Good Housekeeping Marriage Book, The

Good Housekeeping

Twelve Steps to a Happy Marriage

William F. Bigelow

by Helen Judy Bond

Garden City, New York

William F. Bigelow


The articles that are printed in this book made what was in my opinion the most important, the most constructive, series on a single subject that Good Housekeeping has published in the quarter century and more that I was its editor. And they might so easily never have been written—just a little item in a newspaper missed, or its significance overlooked, and these sincere and helpful articles would still be locked up in the minds and hearts of the men and women who wrote them. For it all happened just like that. Students in one of the larger California universities asked that a course in marriage relations be given—and a New York newspaper heralded it with a stick of type over about page 10.
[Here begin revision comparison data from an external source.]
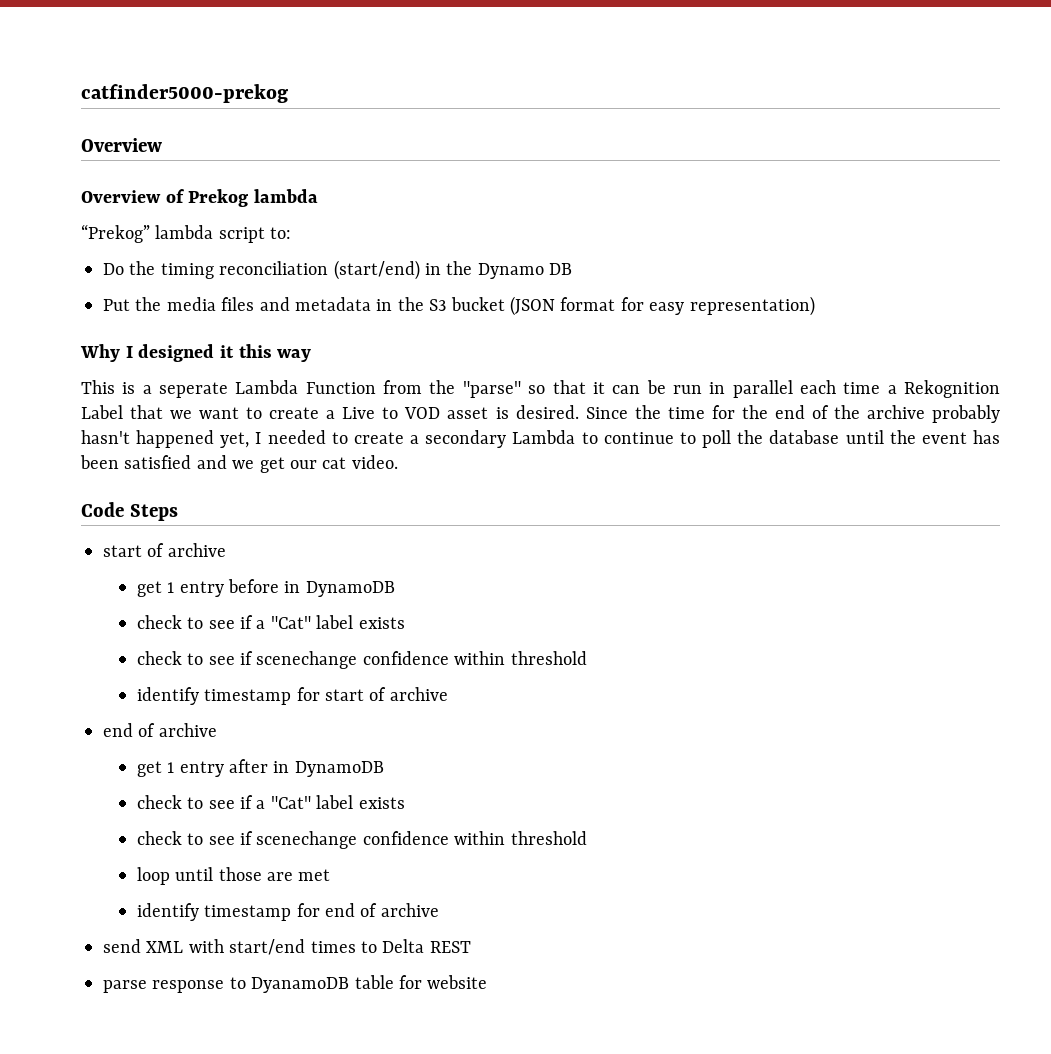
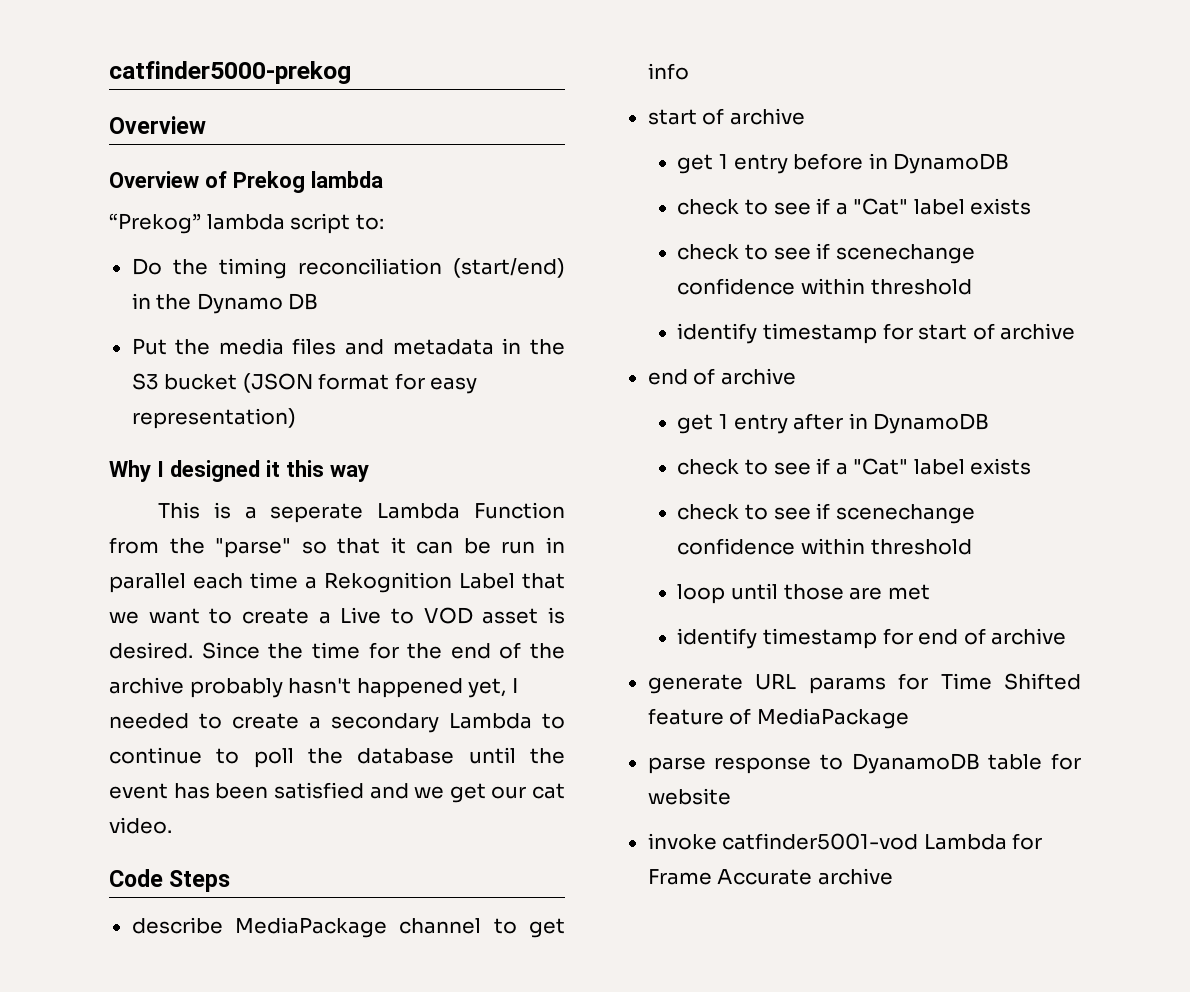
(178, 512) none -> [131,917,565,938] [647,63,689,80] // describe MediaPackage channel to get info
[103,939,471,955] send XML with start/end times to Delta REST -> [647,673,1081,694] [647,708,909,729] generate URL params for Time Shifted feature of MediaPackage
(488, 982) none -> [647,833,1043,850] [647,868,893,885] // invoke catfinder5001-vod Lambda for Frame Accurate archive

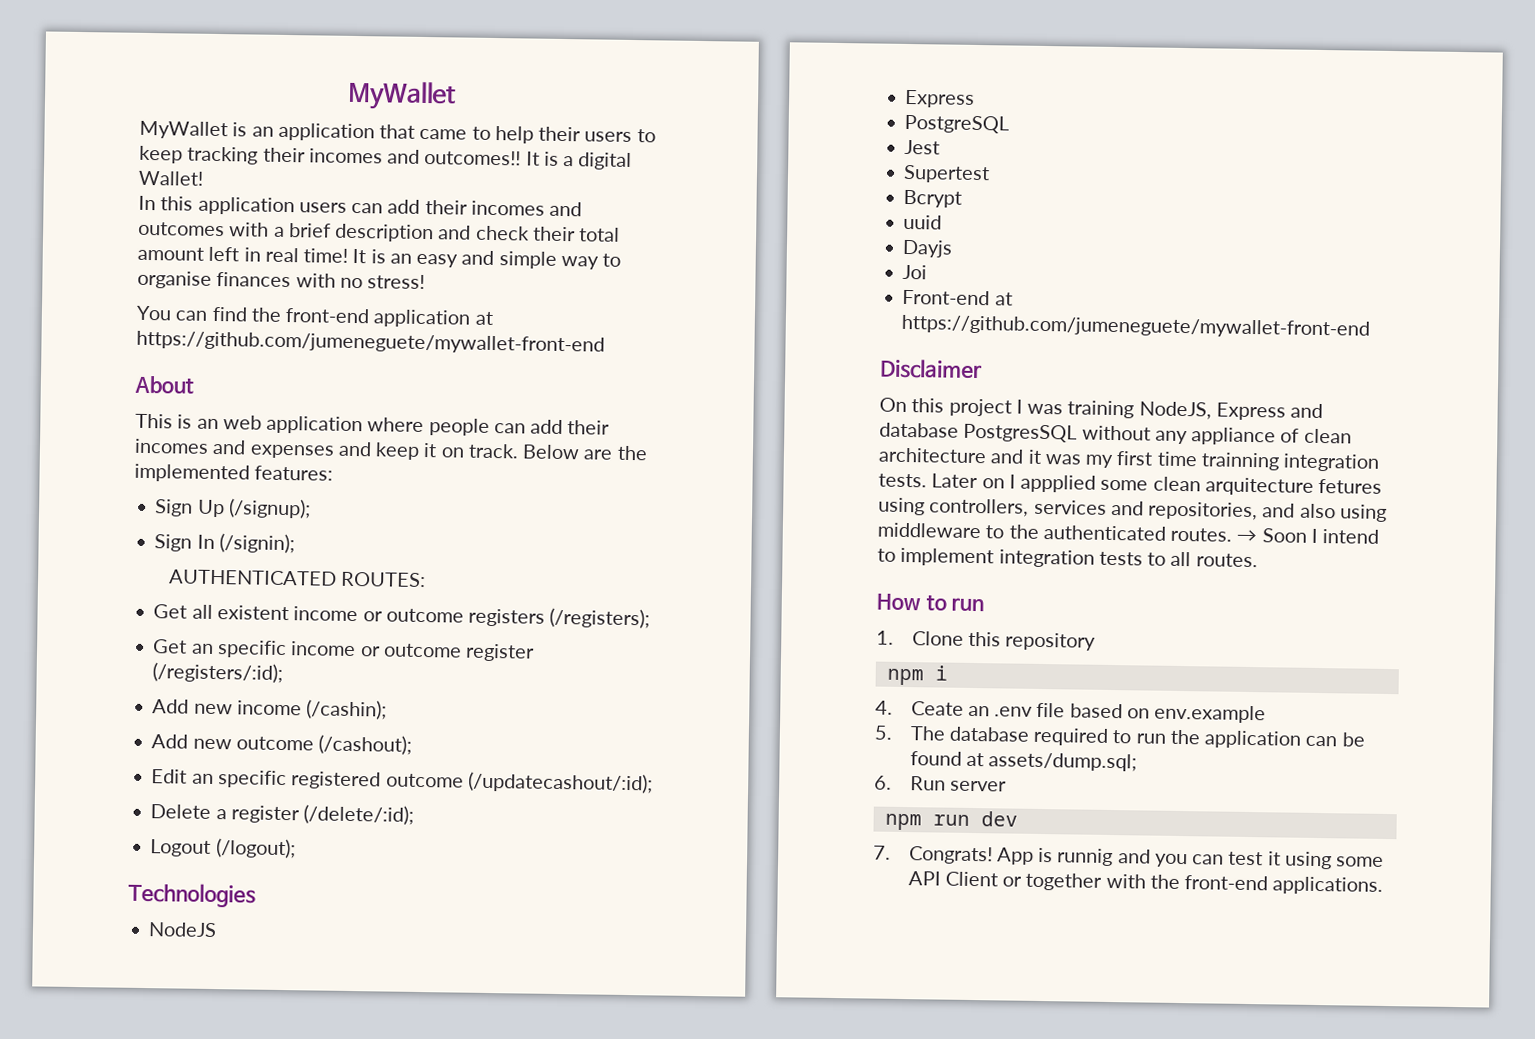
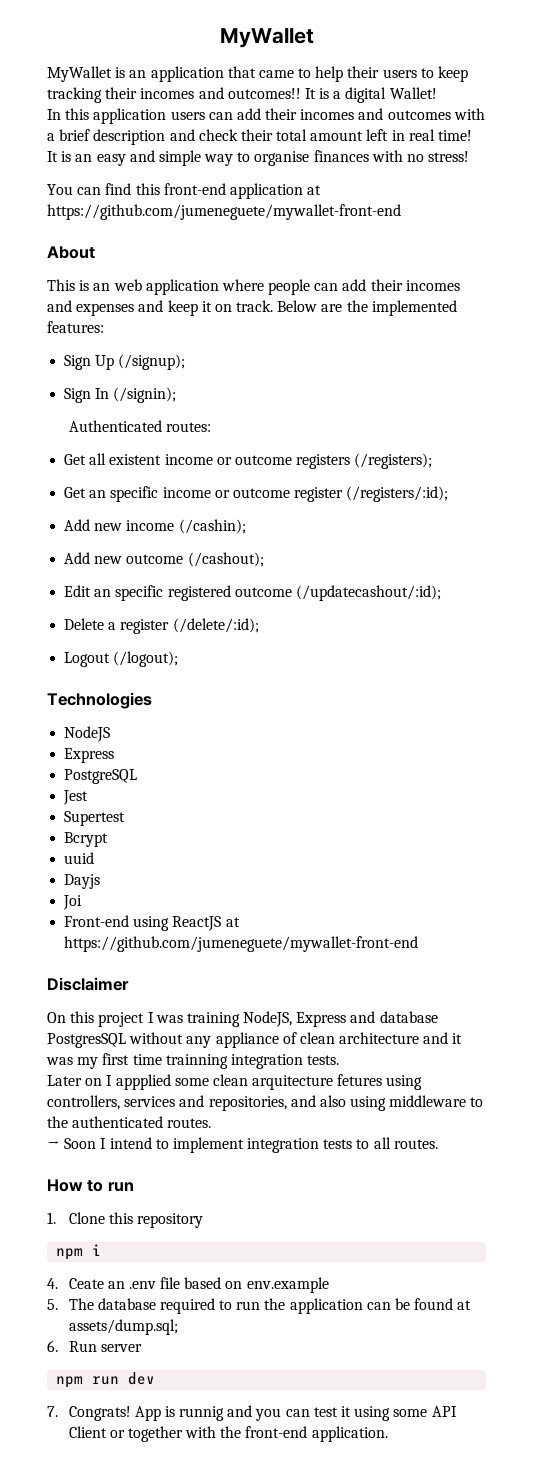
[250,307,282,322] the -> [135,183,160,195] this
[168,569,426,588] AUTHENTICATED ROUTES: -> [68,420,211,432] Authenticated routes:
(991, 297) none -> [133,916,222,931] using ReactJS
(927, 480) none -> (340, 1060) //
(1233, 534) none -> (212, 1123) //
[1272,876,1384,895] applications. -> [311,1426,388,1442] application.

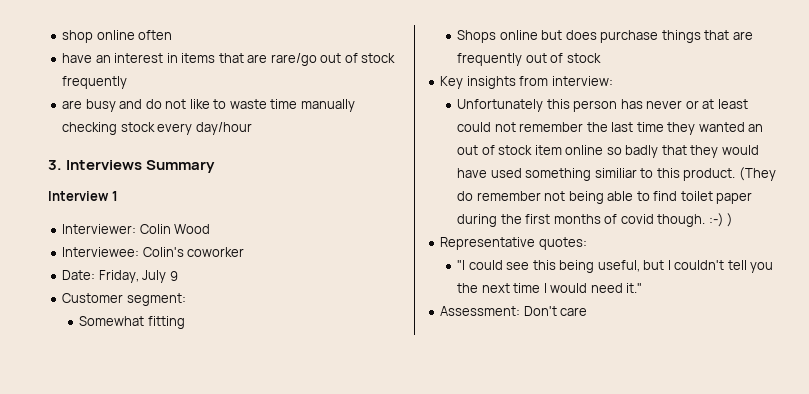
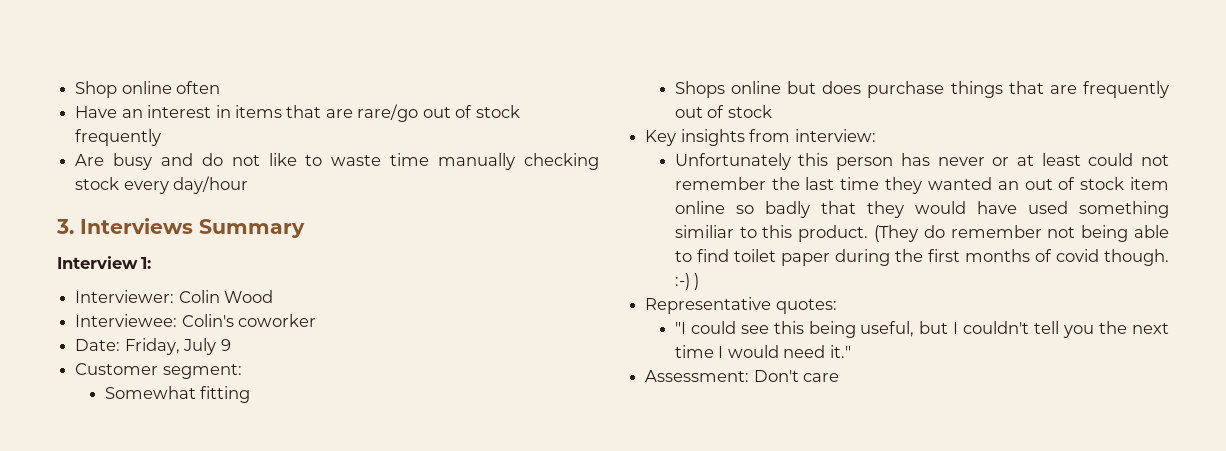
[62,30,94,43] shop -> [75,81,118,98] Shop
[62,53,93,63] have -> [75,106,118,118] Have
[62,100,83,109] are -> [75,154,105,166] Are
[111,191,118,201] 1 -> [141,257,152,269] 1:

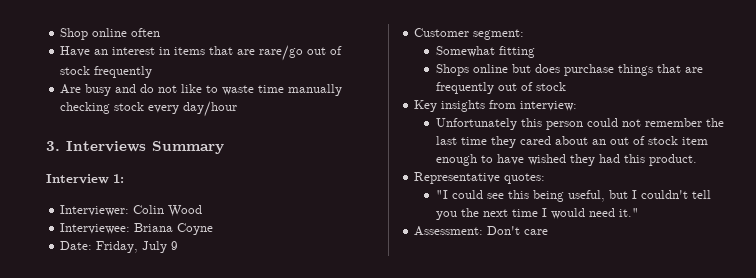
[181,314,317,327] Colin's coworker -> [134,223,214,235] Briana Coyne
[900,153,1081,166] has never or at least -> (583, 125) none
[927,177,992,190] wanted -> [519,136,588,145] cared about
[674,201,1169,218] [674,225,1169,242] [674,249,1169,266] [674,273,700,290] online so badly that they would have used something similiar to this product. (They do remember not being able to find toilet paper during the first months of covid though. :-) ) -> [435,154,697,166] enough to have wished they had this product.

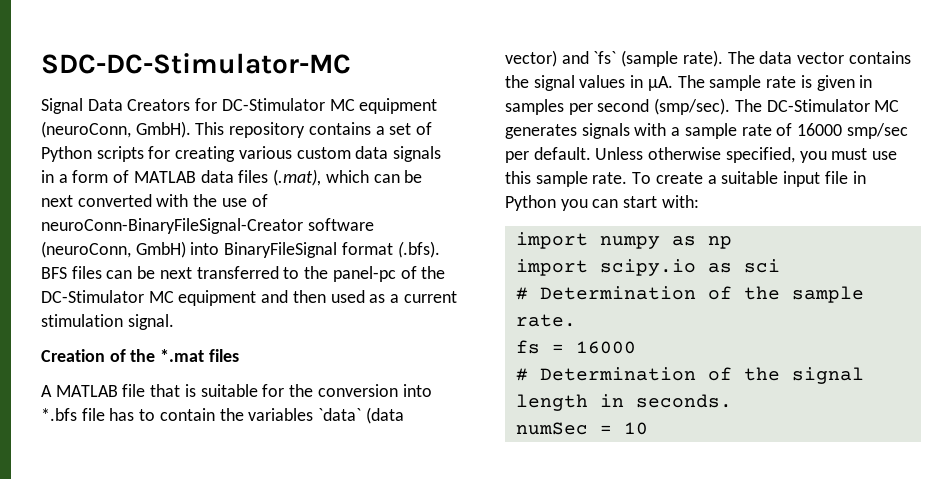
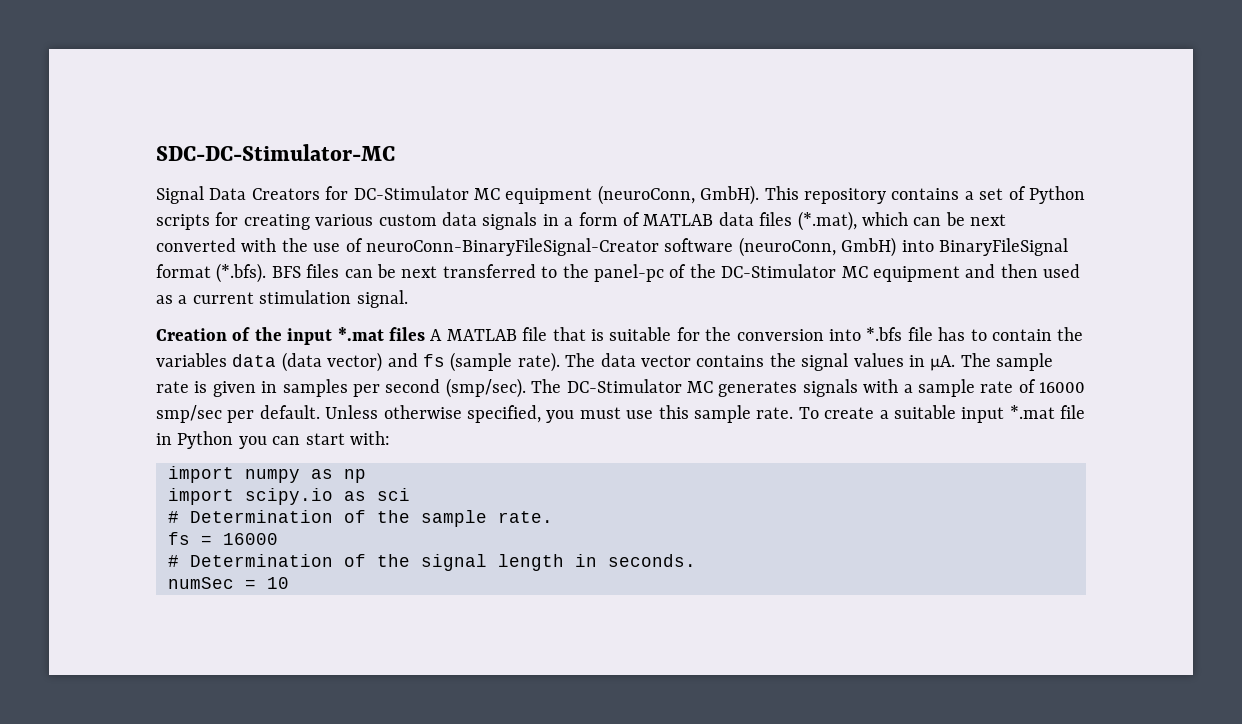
[273,169,322,186] (.mat), -> [797,211,857,231] (*.mat),
[397,241,440,258] (.bfs). -> [216,263,267,283] (*.bfs).
(156, 355) none -> [287,328,333,345] input
(239, 355) // -> (425, 334) none
[318,408,362,421] `data` -> [232,354,277,367] data
[593,51,617,64] `fs` -> [423,354,445,367] fs
(821, 179) none -> [1009,405,1055,419] *.mat

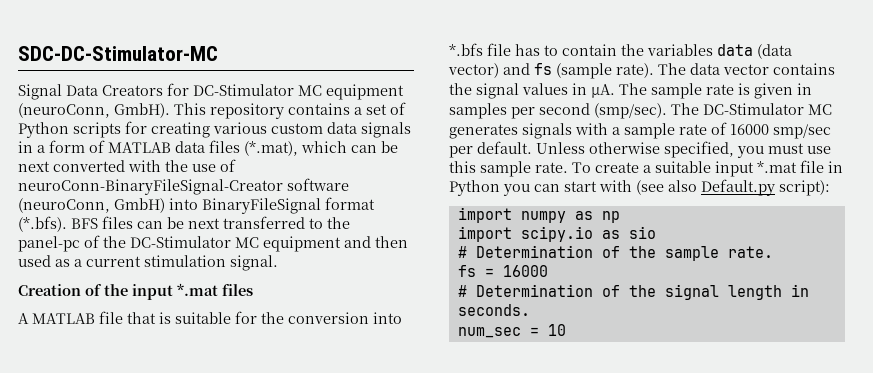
(425, 334) none -> (253, 290) //
[350,431,390,445] with: -> [599,179,830,196] with (see also Default.py script):
[377,488,410,501] sci -> [628,226,656,239] sio
[168,577,234,589] numSec -> [457,327,521,338] num_sec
Somehow the item impressed me deeply. Here were thousands of students of both sexes, thinking of marriage, physically impelled toward marriage, admitting that they wanted more information about marriage before undertaking it. Add to these students the hundreds of thousands in other colleges and to them the millions of young men and young women outside of college—and there was Youth itself, visioning marriage as the Great Adventure, which no one should miss, but about which there were grave reports.

I have heard lots about Youth in recent years—its lackadaisical attitude toward all serious things, its tendency to look the moral code straight in the eye and smash it, its belief that chastity isn't worth its cost or success in marriage worth working for. And I had disbelieved much that I had heard, it having been my privilege to work with and for young people in high school and college over a long period of years. I knew that Youth is looking for something better than it is being given in either precept or example. And so this request of a group of college young people seemed to me to be both a challenge and an opportunity.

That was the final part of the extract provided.